REQUIREMENT:
Only the lines from the one containing "Lowell Extrato de" through the end of the listing belong in the answer, repeated exactly, with no pictures.

SUPPLIED DATA:
BEGIN
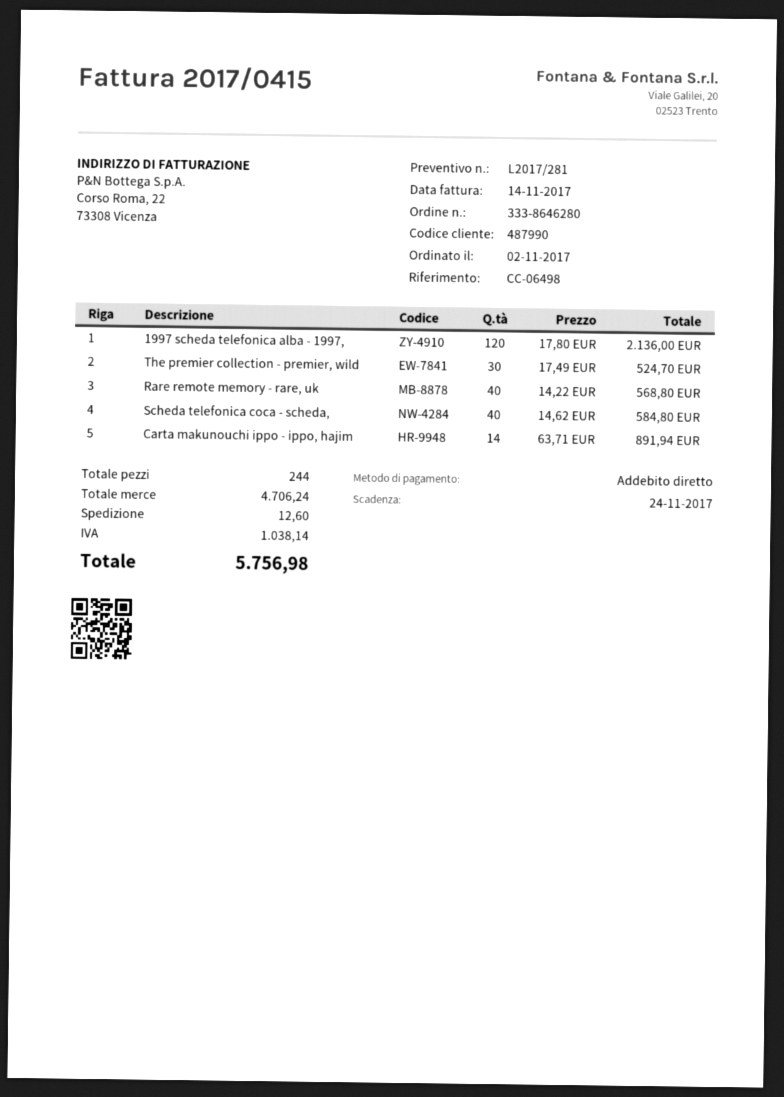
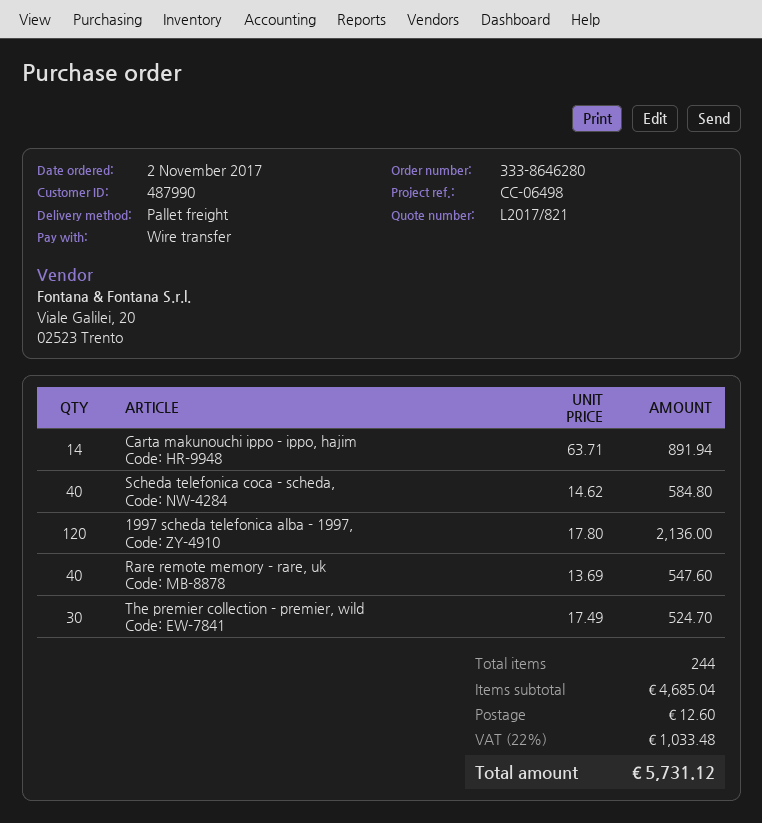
quote number: L2017/281 -> L2017/821
payment method: direct debit -> bank transfer
Rare remote memory - rare, uk: 40 x 14.22 = 568.80 -> 40 x 13.69 = 547.60
subtotal: 4706.24 -> 4685.04
tax: 1038.14 -> 1033.48
total: 5756.98 -> 5731.12

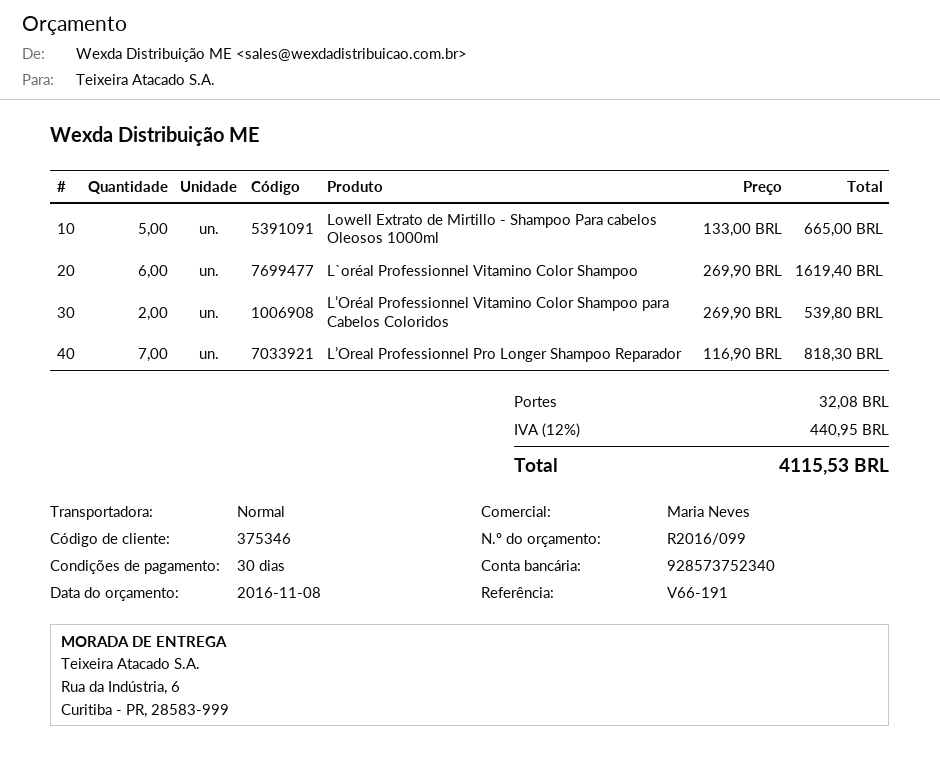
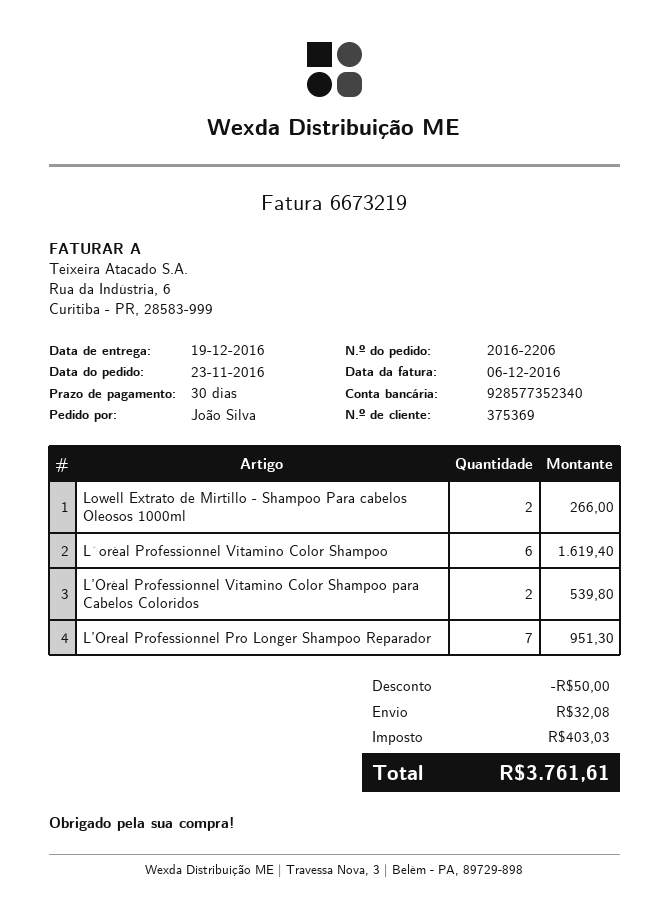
customer number: 375346 -> 375369
bank account: 928573752340 -> 928577352340
Lowell Extrato de Mirtillo - Shampoo Para cabelos Oleosos 1000ml: 5 for 665.00 -> 2 for 266.00
L’Oreal Professionnel Pro Longer Shampoo Reparador: 7 for 818.30 -> 7 for 951.30
discount: none -> 50.00
tax: 440.95 -> 403.03
total: 4115.53 -> 3761.61

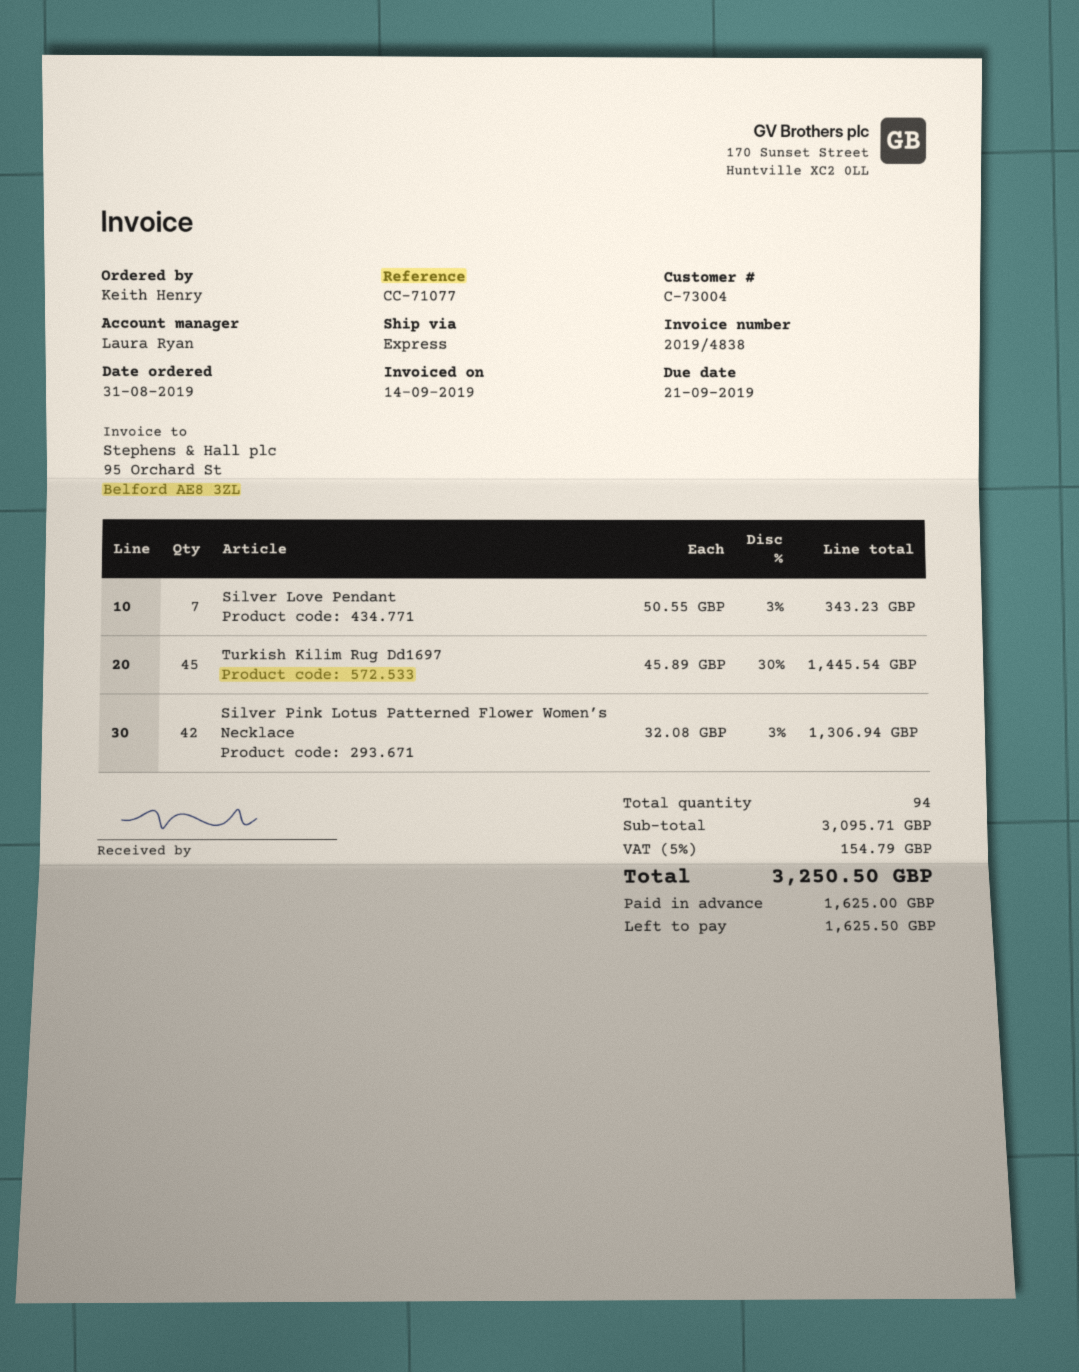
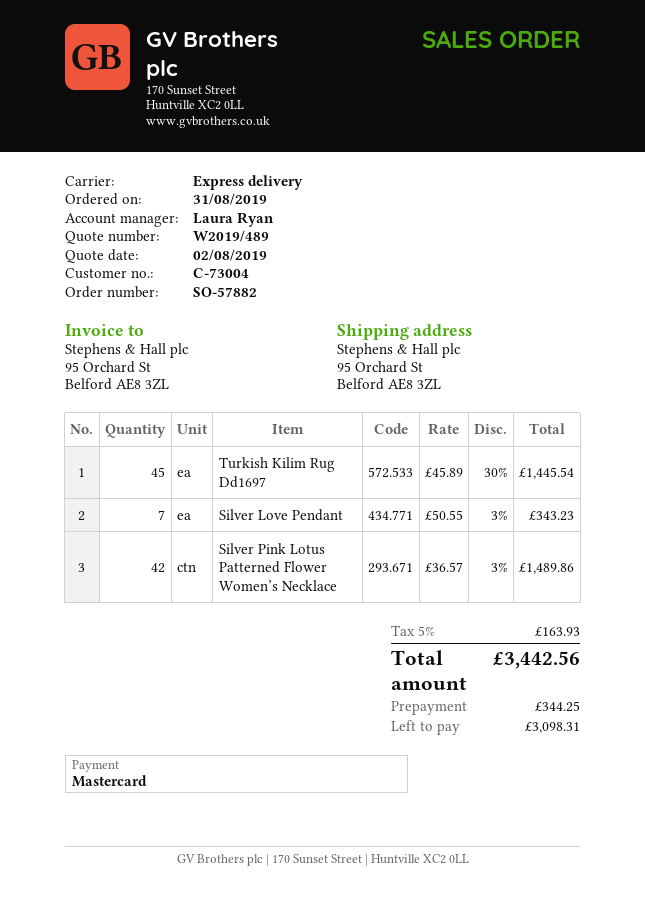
Silver Pink Lotus Patterned Flower Women’s Necklace: 42 x 32.08 - 3% = 1306.94 -> 42 x 36.57 - 3% = 1489.86
tax: 5% = 154.79 -> 5% = 163.93
total: 3250.50 -> 3442.56
deposit: 1625.00 -> 344.25
balance: 1625.50 -> 3098.31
END
ANSWER BELOW:
Lowell Extrato de Mirtillo - Shampoo Para cabelos Oleosos 1000ml: 5 for 665.00 -> 2 for 266.00
L’Oreal Professionnel Pro Longer Shampoo Reparador: 7 for 818.30 -> 7 for 951.30
discount: none -> 50.00
tax: 440.95 -> 403.03
total: 4115.53 -> 3761.61

Silver Pink Lotus Patterned Flower Women’s Necklace: 42 x 32.08 - 3% = 1306.94 -> 42 x 36.57 - 3% = 1489.86
tax: 5% = 154.79 -> 5% = 163.93
total: 3250.50 -> 3442.56
deposit: 1625.00 -> 344.25
balance: 1625.50 -> 3098.31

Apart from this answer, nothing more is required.